◆ **WORK REQUIRED**
Please transcribe, exactly and only, the lines of the records below from the one holding "total: 6666.99 -> 6608.99" to the very end.

[Before-and-after change data]
---

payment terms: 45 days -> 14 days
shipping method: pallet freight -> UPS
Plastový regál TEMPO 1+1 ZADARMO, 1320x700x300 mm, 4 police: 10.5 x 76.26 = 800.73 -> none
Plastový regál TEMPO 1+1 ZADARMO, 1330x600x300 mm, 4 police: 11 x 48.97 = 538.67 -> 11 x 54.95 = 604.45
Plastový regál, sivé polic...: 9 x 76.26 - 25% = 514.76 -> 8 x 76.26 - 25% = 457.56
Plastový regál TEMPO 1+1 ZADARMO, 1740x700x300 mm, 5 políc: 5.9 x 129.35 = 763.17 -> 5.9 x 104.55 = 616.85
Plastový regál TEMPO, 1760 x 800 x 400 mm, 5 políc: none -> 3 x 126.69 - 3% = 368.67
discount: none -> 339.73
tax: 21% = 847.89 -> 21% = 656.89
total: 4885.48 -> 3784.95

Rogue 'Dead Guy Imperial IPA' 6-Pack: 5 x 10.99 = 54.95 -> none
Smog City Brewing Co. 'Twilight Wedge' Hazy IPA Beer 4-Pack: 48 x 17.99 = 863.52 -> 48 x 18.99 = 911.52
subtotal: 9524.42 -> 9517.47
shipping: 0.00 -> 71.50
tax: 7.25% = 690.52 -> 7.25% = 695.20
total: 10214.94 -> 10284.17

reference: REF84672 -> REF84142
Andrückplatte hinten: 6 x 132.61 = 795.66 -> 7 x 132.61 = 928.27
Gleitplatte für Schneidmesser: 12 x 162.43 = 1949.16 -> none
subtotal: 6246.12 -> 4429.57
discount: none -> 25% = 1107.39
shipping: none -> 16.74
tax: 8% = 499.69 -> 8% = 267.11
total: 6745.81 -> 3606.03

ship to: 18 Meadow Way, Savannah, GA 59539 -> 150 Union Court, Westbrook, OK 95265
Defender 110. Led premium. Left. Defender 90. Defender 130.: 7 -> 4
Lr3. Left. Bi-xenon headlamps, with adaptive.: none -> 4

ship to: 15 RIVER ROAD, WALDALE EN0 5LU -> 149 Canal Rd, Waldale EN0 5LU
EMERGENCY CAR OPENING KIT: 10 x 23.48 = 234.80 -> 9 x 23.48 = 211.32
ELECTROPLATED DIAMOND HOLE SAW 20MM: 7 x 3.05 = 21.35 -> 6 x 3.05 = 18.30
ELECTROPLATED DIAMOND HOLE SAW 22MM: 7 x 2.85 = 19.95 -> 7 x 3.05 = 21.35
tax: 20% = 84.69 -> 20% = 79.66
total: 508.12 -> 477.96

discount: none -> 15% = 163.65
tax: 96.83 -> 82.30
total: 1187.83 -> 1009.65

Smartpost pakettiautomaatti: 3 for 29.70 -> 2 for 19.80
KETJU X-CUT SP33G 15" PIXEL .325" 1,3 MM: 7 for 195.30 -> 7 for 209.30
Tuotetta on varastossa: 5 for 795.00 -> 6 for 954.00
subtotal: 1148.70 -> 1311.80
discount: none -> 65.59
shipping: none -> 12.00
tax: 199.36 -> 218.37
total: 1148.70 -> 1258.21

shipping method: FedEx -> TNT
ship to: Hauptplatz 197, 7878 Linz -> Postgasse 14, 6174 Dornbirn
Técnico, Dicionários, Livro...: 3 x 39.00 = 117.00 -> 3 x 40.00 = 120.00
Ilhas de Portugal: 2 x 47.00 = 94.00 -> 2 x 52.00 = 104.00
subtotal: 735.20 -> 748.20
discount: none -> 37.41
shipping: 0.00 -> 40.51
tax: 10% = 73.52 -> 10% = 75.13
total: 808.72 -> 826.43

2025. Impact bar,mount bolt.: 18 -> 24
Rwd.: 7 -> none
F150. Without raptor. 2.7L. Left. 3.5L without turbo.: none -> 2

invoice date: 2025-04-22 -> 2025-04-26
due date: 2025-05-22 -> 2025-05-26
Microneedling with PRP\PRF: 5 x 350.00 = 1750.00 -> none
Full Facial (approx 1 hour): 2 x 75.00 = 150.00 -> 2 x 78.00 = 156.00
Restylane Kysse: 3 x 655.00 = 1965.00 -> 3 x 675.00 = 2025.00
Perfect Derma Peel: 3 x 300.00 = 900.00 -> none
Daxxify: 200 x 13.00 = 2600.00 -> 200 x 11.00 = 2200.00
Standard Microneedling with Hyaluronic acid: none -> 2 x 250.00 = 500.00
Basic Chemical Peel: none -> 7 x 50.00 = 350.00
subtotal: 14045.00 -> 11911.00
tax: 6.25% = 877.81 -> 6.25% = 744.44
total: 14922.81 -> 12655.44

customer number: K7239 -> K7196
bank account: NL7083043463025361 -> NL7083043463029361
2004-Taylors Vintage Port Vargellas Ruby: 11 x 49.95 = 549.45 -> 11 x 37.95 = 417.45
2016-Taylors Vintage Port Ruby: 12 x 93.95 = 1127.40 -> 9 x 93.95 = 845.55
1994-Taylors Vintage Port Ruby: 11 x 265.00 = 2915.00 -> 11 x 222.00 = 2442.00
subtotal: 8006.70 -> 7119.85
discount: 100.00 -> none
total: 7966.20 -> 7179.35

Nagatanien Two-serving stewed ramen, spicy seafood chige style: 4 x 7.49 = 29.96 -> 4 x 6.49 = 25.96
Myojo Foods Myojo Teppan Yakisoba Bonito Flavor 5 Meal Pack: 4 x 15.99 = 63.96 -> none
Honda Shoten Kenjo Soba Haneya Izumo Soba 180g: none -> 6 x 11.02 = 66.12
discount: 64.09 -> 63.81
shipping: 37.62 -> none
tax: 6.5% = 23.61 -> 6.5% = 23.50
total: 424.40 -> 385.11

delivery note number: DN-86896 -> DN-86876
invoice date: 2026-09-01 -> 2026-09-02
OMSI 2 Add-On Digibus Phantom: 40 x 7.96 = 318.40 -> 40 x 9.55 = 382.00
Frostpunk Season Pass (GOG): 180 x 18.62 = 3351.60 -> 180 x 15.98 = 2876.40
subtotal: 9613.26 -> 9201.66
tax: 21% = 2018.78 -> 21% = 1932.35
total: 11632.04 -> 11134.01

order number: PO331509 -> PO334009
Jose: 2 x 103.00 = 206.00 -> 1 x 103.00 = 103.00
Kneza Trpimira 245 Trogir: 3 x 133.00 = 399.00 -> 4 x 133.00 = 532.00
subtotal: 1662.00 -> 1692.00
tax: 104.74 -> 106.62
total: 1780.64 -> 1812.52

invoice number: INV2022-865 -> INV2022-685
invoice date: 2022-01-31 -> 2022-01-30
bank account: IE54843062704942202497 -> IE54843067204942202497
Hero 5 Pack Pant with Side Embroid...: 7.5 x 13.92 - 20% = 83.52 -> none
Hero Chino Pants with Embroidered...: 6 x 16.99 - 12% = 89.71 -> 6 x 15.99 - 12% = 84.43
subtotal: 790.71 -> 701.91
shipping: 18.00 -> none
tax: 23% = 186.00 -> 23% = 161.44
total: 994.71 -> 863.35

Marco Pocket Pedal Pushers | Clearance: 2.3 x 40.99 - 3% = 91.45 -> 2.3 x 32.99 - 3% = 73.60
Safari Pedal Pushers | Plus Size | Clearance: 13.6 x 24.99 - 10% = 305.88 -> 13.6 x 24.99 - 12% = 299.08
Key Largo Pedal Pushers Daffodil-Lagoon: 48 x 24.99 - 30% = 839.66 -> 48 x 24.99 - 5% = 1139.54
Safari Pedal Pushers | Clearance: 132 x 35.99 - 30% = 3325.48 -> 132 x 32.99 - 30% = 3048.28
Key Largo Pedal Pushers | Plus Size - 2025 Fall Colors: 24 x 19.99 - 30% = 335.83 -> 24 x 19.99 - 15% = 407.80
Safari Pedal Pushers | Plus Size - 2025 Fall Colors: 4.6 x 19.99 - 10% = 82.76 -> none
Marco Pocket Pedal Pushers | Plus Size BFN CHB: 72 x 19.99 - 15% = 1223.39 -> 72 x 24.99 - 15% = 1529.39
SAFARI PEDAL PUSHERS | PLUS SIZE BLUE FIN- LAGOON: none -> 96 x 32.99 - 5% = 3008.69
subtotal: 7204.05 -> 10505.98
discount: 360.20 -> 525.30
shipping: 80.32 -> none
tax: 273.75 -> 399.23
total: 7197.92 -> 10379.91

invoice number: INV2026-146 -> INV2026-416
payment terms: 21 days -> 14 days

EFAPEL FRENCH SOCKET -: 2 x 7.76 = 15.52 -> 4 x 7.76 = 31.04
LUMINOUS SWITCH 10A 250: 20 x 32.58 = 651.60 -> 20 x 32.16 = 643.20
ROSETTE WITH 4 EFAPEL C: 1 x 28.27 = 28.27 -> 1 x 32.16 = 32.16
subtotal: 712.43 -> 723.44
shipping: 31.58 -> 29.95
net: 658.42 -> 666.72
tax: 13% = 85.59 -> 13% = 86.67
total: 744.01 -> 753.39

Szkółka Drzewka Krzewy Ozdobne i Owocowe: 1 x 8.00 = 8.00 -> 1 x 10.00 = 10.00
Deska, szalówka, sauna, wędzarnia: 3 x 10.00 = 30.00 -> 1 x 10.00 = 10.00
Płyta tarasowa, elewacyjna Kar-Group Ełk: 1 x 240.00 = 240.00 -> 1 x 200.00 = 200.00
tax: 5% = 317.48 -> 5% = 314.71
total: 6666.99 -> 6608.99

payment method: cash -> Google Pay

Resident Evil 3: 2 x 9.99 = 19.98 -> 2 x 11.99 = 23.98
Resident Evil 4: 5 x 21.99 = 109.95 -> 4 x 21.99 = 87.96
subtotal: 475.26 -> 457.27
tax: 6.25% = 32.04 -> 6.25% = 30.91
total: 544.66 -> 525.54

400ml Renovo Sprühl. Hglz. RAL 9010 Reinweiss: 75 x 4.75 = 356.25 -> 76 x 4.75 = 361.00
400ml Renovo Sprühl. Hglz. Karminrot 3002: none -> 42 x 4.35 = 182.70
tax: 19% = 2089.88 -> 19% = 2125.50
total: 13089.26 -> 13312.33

---

◆ **ANSWER BOX**
total: 6666.99 -> 6608.99

payment method: cash -> Google Pay

Resident Evil 3: 2 x 9.99 = 19.98 -> 2 x 11.99 = 23.98
Resident Evil 4: 5 x 21.99 = 109.95 -> 4 x 21.99 = 87.96
subtotal: 475.26 -> 457.27
tax: 6.25% = 32.04 -> 6.25% = 30.91
total: 544.66 -> 525.54

400ml Renovo Sprühl. Hglz. RAL 9010 Reinweiss: 75 x 4.75 = 356.25 -> 76 x 4.75 = 361.00
400ml Renovo Sprühl. Hglz. Karminrot 3002: none -> 42 x 4.35 = 182.70
tax: 19% = 2089.88 -> 19% = 2125.50
total: 13089.26 -> 13312.33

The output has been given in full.